What Happened: Musk said that the company continues to launch profitably and is not pricing its launches below its basic cost.

“To the best of my knowledge, none of the rideshare missions have lost money,” he said. The lower launch prices, he said, were enabled by the company’s vision to take humans to outer space and its commitment to reusability.

“SpaceX is building the technology to extend consciousness beyond Earth, so the cost per ton to orbit & beyond must necessarily be low enough to accomplish that goal,” the CEO said.

He also urged rival launch providers to focus on reusability, which the company believes will rapidly bring down the cost of space travel as most money goes into manufacturing the launch vehicle.

SpaceX’s Falcon rocket is about 80% reusable, and the company is currently looking to ensure full reusability for its Starship rocket that aims to take humans back to the Moon.
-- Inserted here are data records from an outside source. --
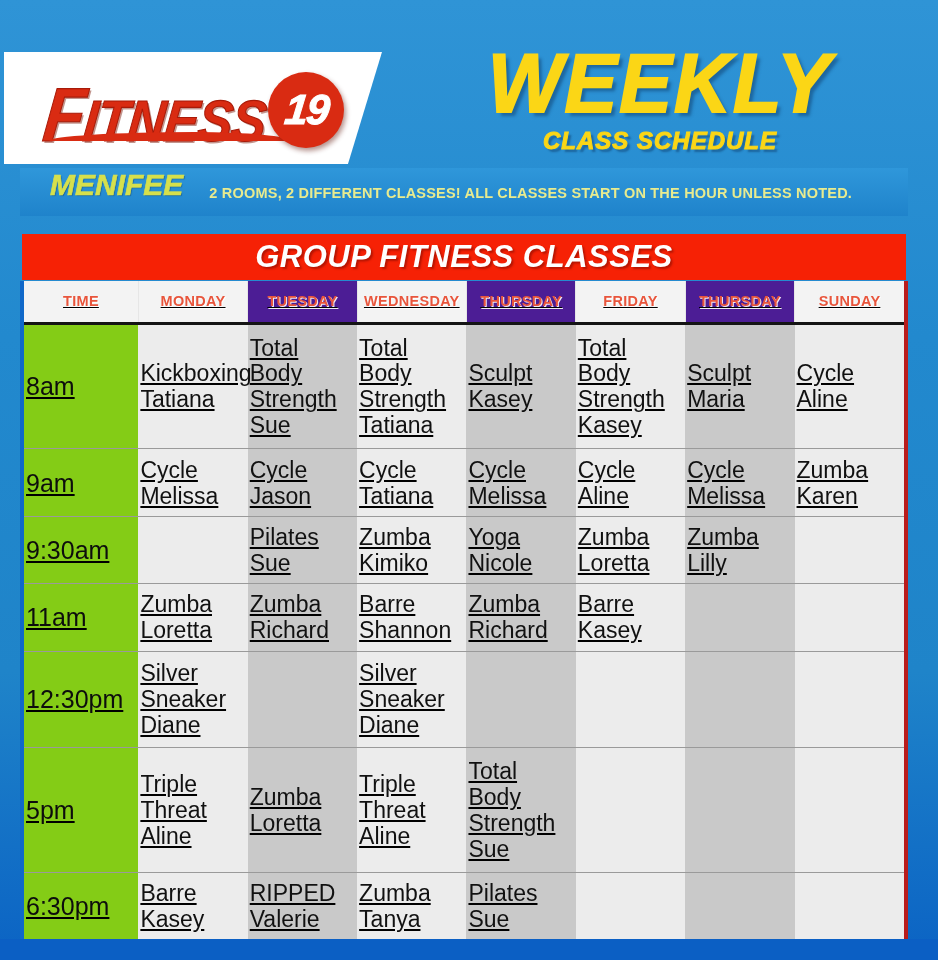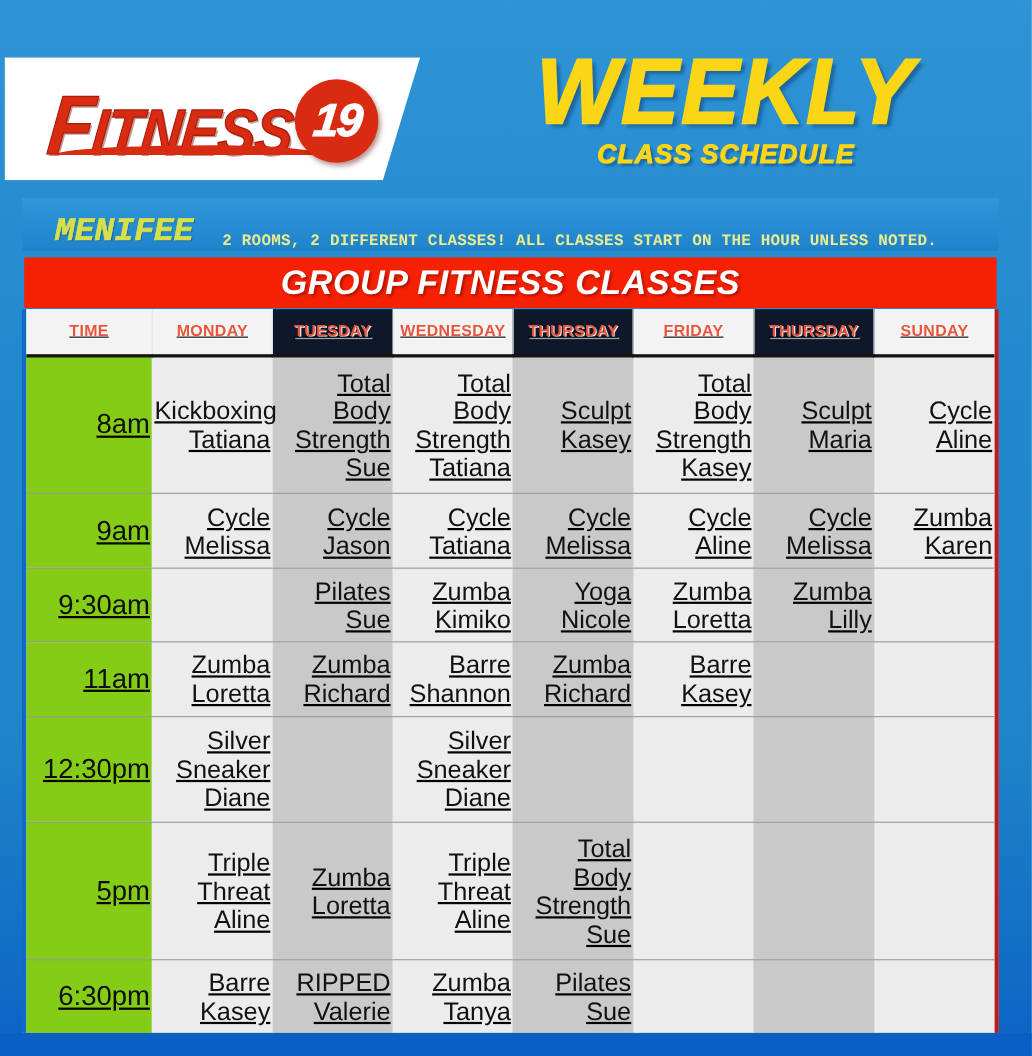--- a/index.html
+++ b/index.html
@@ -98,27 +98,26 @@
     font-style:italic;
     color:#fbd616;
     letter-spacing:1px;
     -webkit-text-stroke:1px #fbd616;
     text-shadow:3px 3px 2px rgba(10,50,95,.45);
   }
 
   
   .location-bar {
     position:absolute;
-    left:20px; top:180px;
+    left:20px; top:168px;
     width:888px; height:48px;
     background:linear-gradient(180deg,#2f97da 0%,#1f83cb 100%);
     display:flex;
-    align-items:flex-end;
+    align-items:flex-start;
     padding-left:30px;
-    font-family:Liberation Mono, monospace;
   }
   .location-name {
     font-size:30px;
     font-weight:bold;
     font-style:italic;
     color:#d6e04c;
     letter-spacing:0px;
     -webkit-text-stroke:.6px #d6e04c;
     text-shadow:1px 1px 1px rgba(10,60,110,.5);
   }
@@ -177,28 +176,28 @@
   thead th {
     font-size:14.5px;
     font-weight:bold;
     color:#e8553c;
     letter-spacing:.3px;
     text-align:center;
     vertical-align:middle;
     text-shadow:1px 1px 0 rgba(255,255,255,.9);
     border-right:1px solid #e6e6e6;
   }
-  thead th.col-alt { background:#0f172a; }
+  thead th.col-alt { background:#4c1d95; }
   thead th:last-child { border-right:none; }
 
   tbody tr { border-top:1px solid #9a9a9a; }
   tbody tr:first-child { border-top:3px solid #141414; }
 
   tbody td {
-    text-align:right;
+    text-align:left;
     vertical-align:middle;
     font-size:23px;
     color:#111111;
     line-height:1.13;
     padding:4px 2px;
     background:#ececec;
   }
   tbody td.col-alt { background:#c9c9c9; }
   tbody td.timecell {
     font-size:25px;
Musk stressed that his company does not file too many patents, enabling rivals to replicate SpaceX‘s success.

“We don't use patents, except to block patent trolls, so others are free to copy us,” he posted. “SpaceX is building the technology to extend consciousness beyond Earth, so the cost per ton to orbit & beyond must necessarily be low enough to accomplish that goal.”

Why It Matters: SpaceX offers dedicated rideshare missions for as low as $300,000 for 50 kg to sun-synchronous orbit with additional mass priced at $6,000 per kg.

In comparison, RocketLab charges about $21,500 per kilogram for its launches to specific orbits, The New York Times reported. RocketLab CEO Peter Beck told the newspaper that SpaceX is engaging in anti-competitive behavior with its low prices. Tim Ellis of Relativity Space and Phantom Space‘s Jim Cantrell also shared similar concerns that Musk’s company is pulling down other upcoming players in the space launch industry.

"Every single funding round that was done once we started to become a larger company, and every single customer deal we have signed, has been followed with a swift and large number of outreach calls from SpaceX to all of those entities berating them for doing things with us," Ellis reportedly told NYT.

According to data from analytics firm Bryce Tech, SpaceX launched about 429,125 kgs of spacecraft upmass in the first quarter alone, followed by China Aerospace Science and Technology Corporation (CASC) which launched just 29,426 kgs. SpaceX’s American rival United Launch Alliance, meanwhile, launched only 1,285 kgs of spacecraft upmass in the quarter.